Most people say: “It’s common sense, if you want to ride a vehicle without an enclosed cabin or play certain contact sports, you should wear a helmet to stay safe.” The question is, how often do helmets really make a difference? And furthermore, how do helmets protect your head from injury?
Our brains are the most important organs in our bodies and are the most vulnerable to serious harm. If you think about it, our bodies have already developed a natural means to protect our brains by shielding it inside our skull. A helmet is basically just another skull that absorbs more shock from blunt trauma.
If you’ve ever worn a helmet, you’ve probably noticed that there is either a foam or rubber inside the helmet, while the outside is a hard shell. This rubber lining is actually more important than you might think. In order to protect your head, your helmet uses a material to absorb most of the force exerted on your head. This is why good helmets will actually break when you crash into something, in order to absorb the most damage. The hard shell, on the other hand, provides its own layer of protection and helps to distribute the force of impact to your head away from a centralized area. By applying this added protection the person wearing the helmet can significantly reduce the chances of brain injury.

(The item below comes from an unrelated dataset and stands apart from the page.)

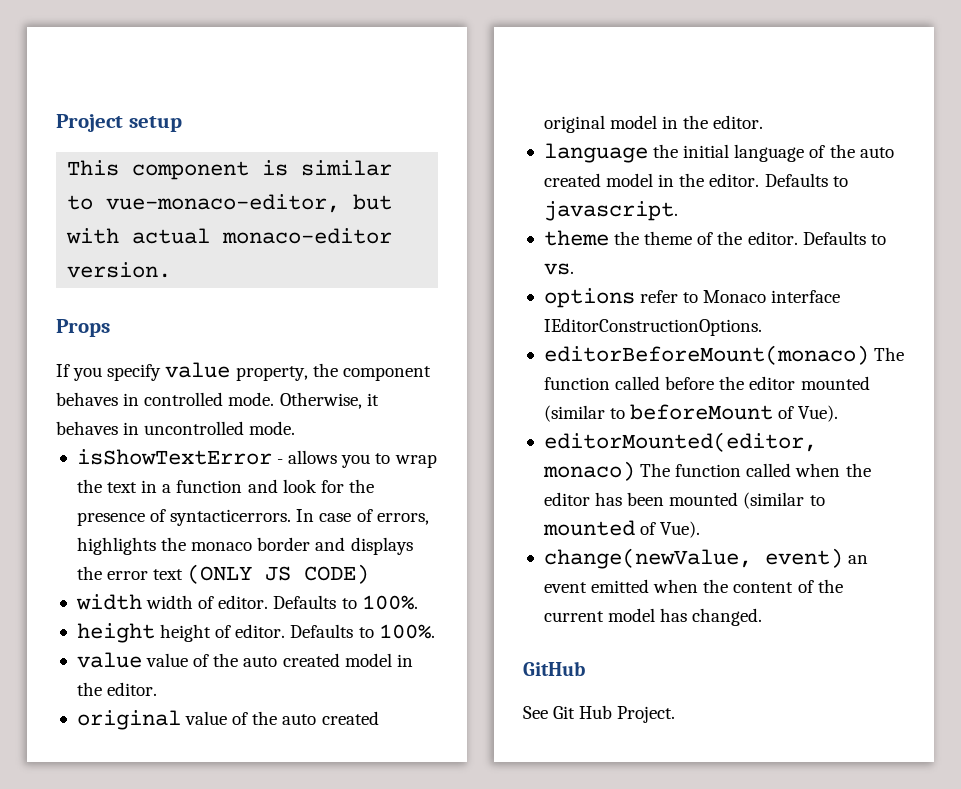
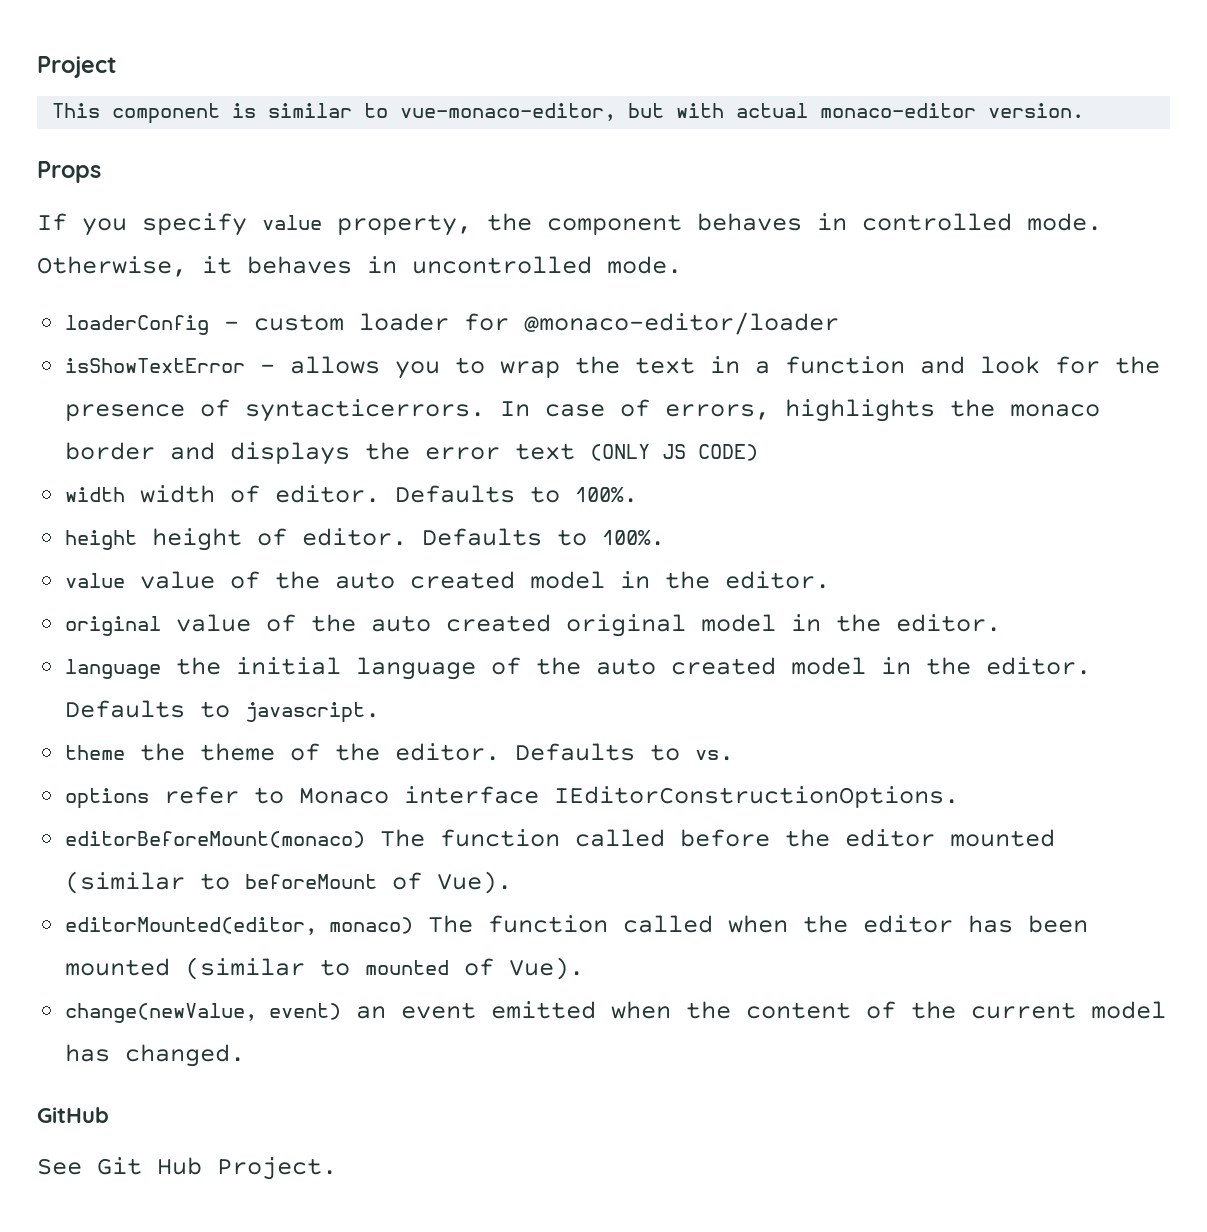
[128,116,182,132] setup -> (117, 67) none
(296, 428) none -> [65,312,840,335] // loaderConfig - custom loader for @monaco-editor/loader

Helmets simply save lives. The Insurance Institute for Highway Safety (IIHS) reports that helmets prevented deaths in motorcycle crashes 37 percent of the time, and also prevented another 67 percent of riders from sustaining a brain injury. This information makes it surprising that only 20 states in the US require all riders to wear helmets by law. The same study also revealed that only nine percent of ATV riders who died in 2014 were wearing helmets. This means that the chances of dying on an ATV is 91 percent more likely if you are not wearing a helmet.
Another study showed that bicycle helmets can reduce the risk of sustaining a brain injury by up to 85 percent. Clearly, it is a wiser choice to wear a helmet if there is any reasonable risk of a head injury. This is not to say that correlation is equal to definitive causation, but the staggering amount of evidence regarding helmet use shows that helmets are effective in saving lives and preventing severe brain damage.